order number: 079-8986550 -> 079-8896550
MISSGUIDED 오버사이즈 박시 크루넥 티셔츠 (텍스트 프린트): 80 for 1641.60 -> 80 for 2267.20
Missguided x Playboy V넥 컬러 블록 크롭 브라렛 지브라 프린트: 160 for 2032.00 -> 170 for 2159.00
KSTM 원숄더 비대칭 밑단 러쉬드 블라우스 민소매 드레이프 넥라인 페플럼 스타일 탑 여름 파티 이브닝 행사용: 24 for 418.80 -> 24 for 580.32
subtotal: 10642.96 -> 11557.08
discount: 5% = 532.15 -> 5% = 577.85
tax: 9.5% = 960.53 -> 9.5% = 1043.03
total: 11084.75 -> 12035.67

******************************

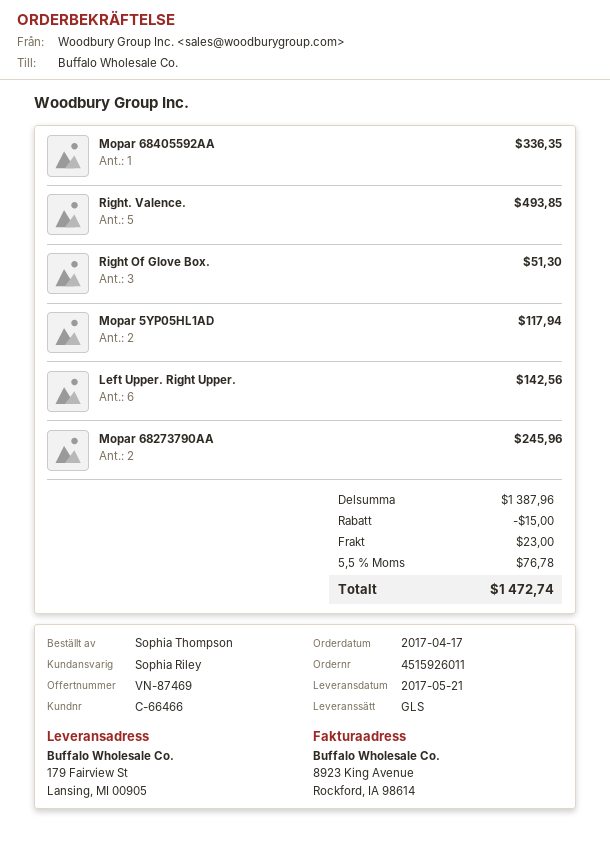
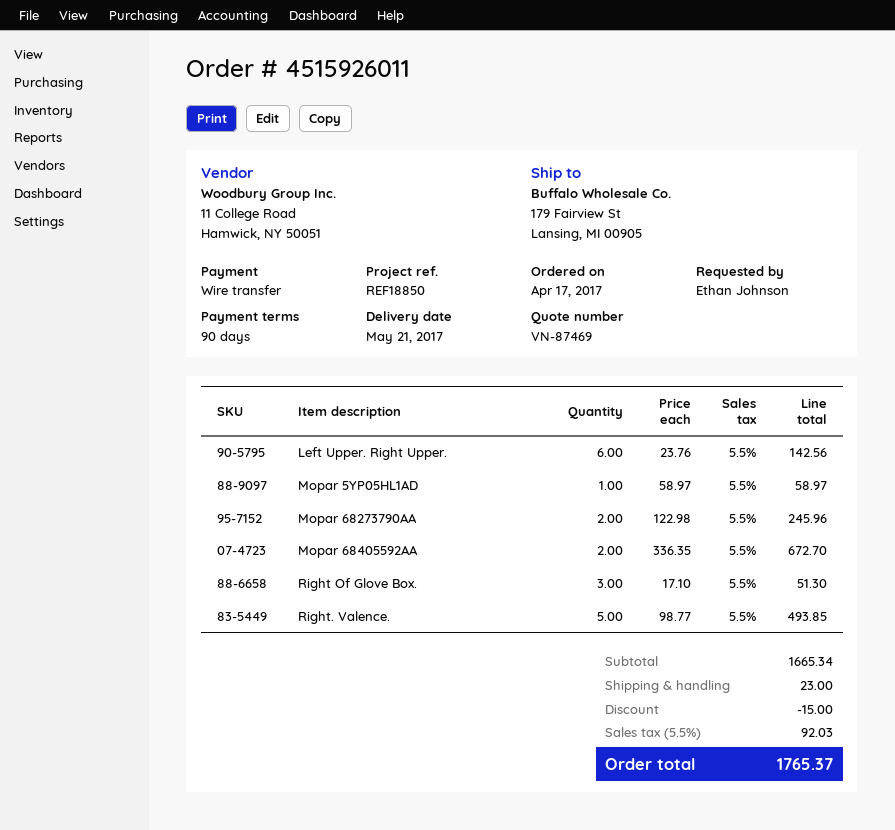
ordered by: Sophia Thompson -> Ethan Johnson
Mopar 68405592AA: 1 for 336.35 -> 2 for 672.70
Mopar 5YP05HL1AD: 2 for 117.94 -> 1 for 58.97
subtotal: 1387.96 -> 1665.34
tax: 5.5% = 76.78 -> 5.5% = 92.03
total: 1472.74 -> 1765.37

******************************

■ **Assignment**: Where the listing above reaches the line that contains "subtotal: 10642.96 -> 11557.08", start retyping, and finish with the line that contains "total: 11084.75 -> 12035.67"; reproduce those lines exactly and no others.

■ **Answer space**:
subtotal: 10642.96 -> 11557.08
discount: 5% = 532.15 -> 5% = 577.85
tax: 9.5% = 960.53 -> 9.5% = 1043.03
total: 11084.75 -> 12035.67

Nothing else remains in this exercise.